Prominent Hong Kong-born economist Steven Ng-Sheong Cheung (known in China as Zhang Wuchang) has for many years opposed any revaluation of the RMB believing that it would only benefit a small coterie of wealthy PRC nationals who frequently travel overseas. China's most vulnerable population—rural migrants seeking employment in labour-intensive factories—would according to this theory be hard hit should foreign investors opt to relocate production lines to other countries as a result of RMB appreciation. In Cheung's typically conservative assessment, exchange rate predictability should firmly remain the anchorage of China's developing economy, whilst domestic market forces should perhaps be allowed to play a greater role in PBC interest-rate mechanisms. In contrast to Zhou Xiaochuan, Cheung does not believe in promoting a new composite global currency because the value of such a currency might be swayed by the volatile price of alternative global assets like gold. Instead of the current US$ peg, Cheung proposes—against the backdrop of rising US indebtedness—to affix the value of the RMB to a basket of 30 foreign currencies and perishable goods, whilst providing the rural poor with a range of subsidies to alleviate the negative impact of a likely RMB appreciation [43, 44].

Larry Hsien-Ping Lang (Lang Xianping), a business scholar known for his outspoken opposition to State-Owned Enterprise reform, weighed into the RMB debate from the opposite direction. Lang pointed out that the problem with likely RMB appreciation as a result of internationalisation emanates from the current structure of the Chinese economy, which is fixed-investment driven and export-led rather than consumption and services based as in developed countries. Prior to RMB internationalisation, Lang argues that China would have to combat its inadequate domestic consumption rate by laying more social-security nets that would encourage the middle and lower classes to save less of their income. In the short term, however, Lang believes that the RMB is too devalued at present because it does not sufficiently factor in US-induced inflation: while this might seemingly promote employment in China's industrial export sector, the positive effect is outweighed by higher imported food staples (e.g., soy) and commodity prices (e.g., oil and iron ore). These in turn put upward pressure on the price of domestic goods, with a net outcome of making the poor even poorer, constraining consumption, and endearing industrial inputs [74].

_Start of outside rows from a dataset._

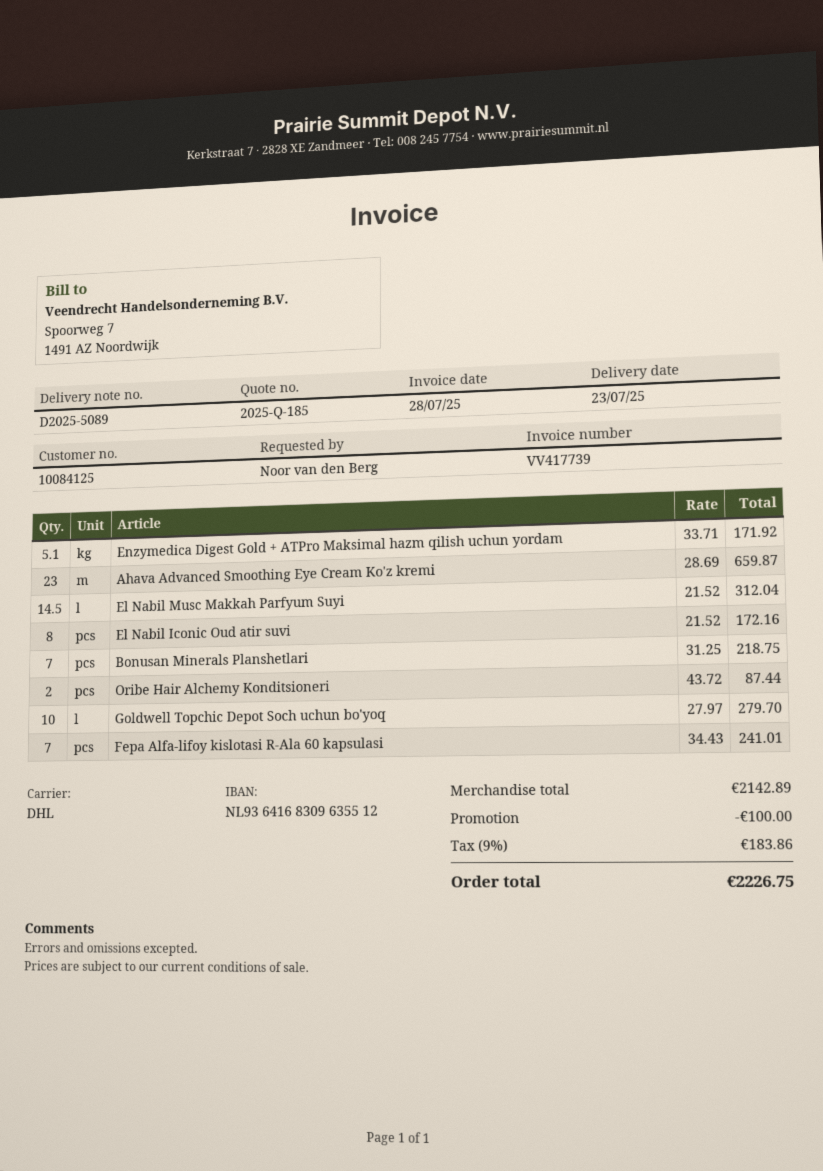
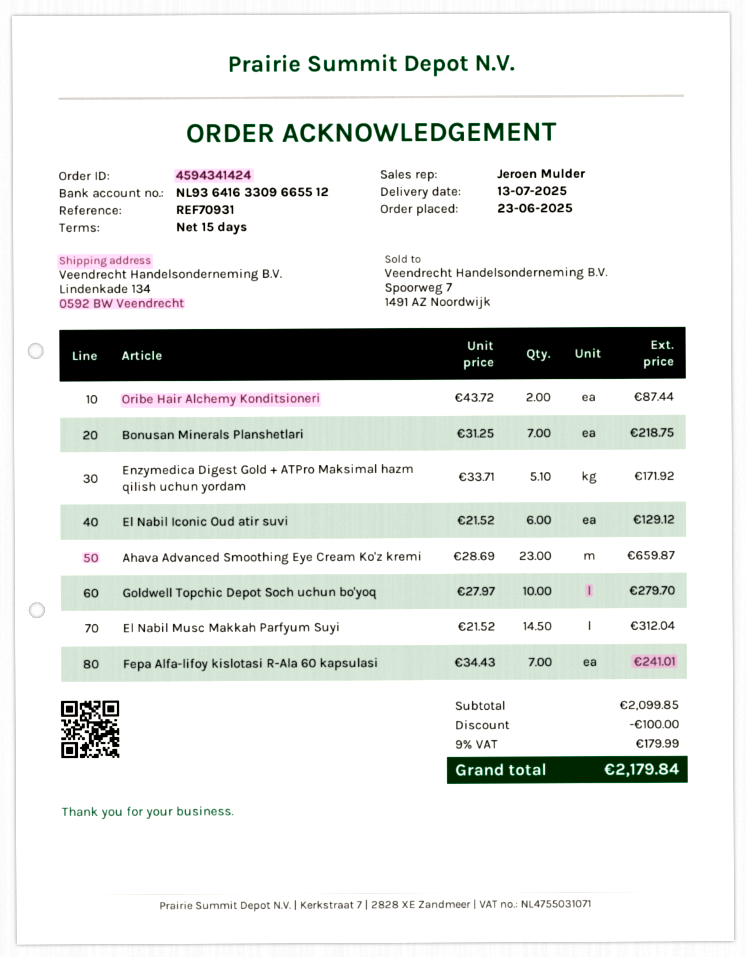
delivery date: 2025-07-23 -> 2025-07-13
bank account: NL9364168309635512 -> NL9364163309665512
El Nabil Iconic Oud atir suvi: 8 x 21.52 = 172.16 -> 6 x 21.52 = 129.12
subtotal: 2142.89 -> 2099.85
tax: 9% = 183.86 -> 9% = 179.99
total: 2226.75 -> 2179.84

Prominent neoliberal economist Chen Zhiwu, now based at Yale University, shares by and large Lang's observations. In Chen's view, the RMB's excessively slow appreciation against the US$ is accentuating structural imbalances in China's economy, not least of which is loss of government control over the general price level particularly in the property and equity markets. Conversely, China's foreign reserves keep piling up, and hot money pours into the country fuelling a speculative boom that is hurting the country's strategic reliability overseas. Foreign speculators are attracted to China in part because the appreciation pace of the RMB has been made so predictable by government policy over the last decade. Furthermore, according to Chen the overly devalued RMB is stalling the much needed transition of Chinese industry to more sophisticated, capital-intensive products, whilst suppressing income in the bottom percentiles of the social-economic ladder [75].

Returning to the other end on the spectrum of views, the Senior Vice President of the World Bank, Lin Yifu, has recently warned that, in view of the slow pace of US economic recovery, any further revaluation of the RMB will immediately dampen consumption of Chinese goods in the US. Because most of these goods are not readily produced within the US, this will result in a further blow to net consumption in the US, setting back the recovery. In the longer run, Lin does recognise the need to increase Chinese domestic consumption but adds that a more important means of achieving balanced bilateral trade would be for the US to trim its government deficit. For Lin therefore stability in China is critical to world economic recovery at present, and any experimentation with market forces could jeopardise these aims [76].

9. Conclusions

Amid an emerging debate in the West about the prospects of other currencies or precious metals supplanting the US$ as leading global reserve, this paper has sought to draw insights from the past in an effort to contextualise China’s historic role in international currency provision over the longue durée. It has shown that, strictly speaking, there was no truly global currency before the discovery of rich silver deposits in Latin America and the spread of the Spanish-American silver dollar in the 17th century.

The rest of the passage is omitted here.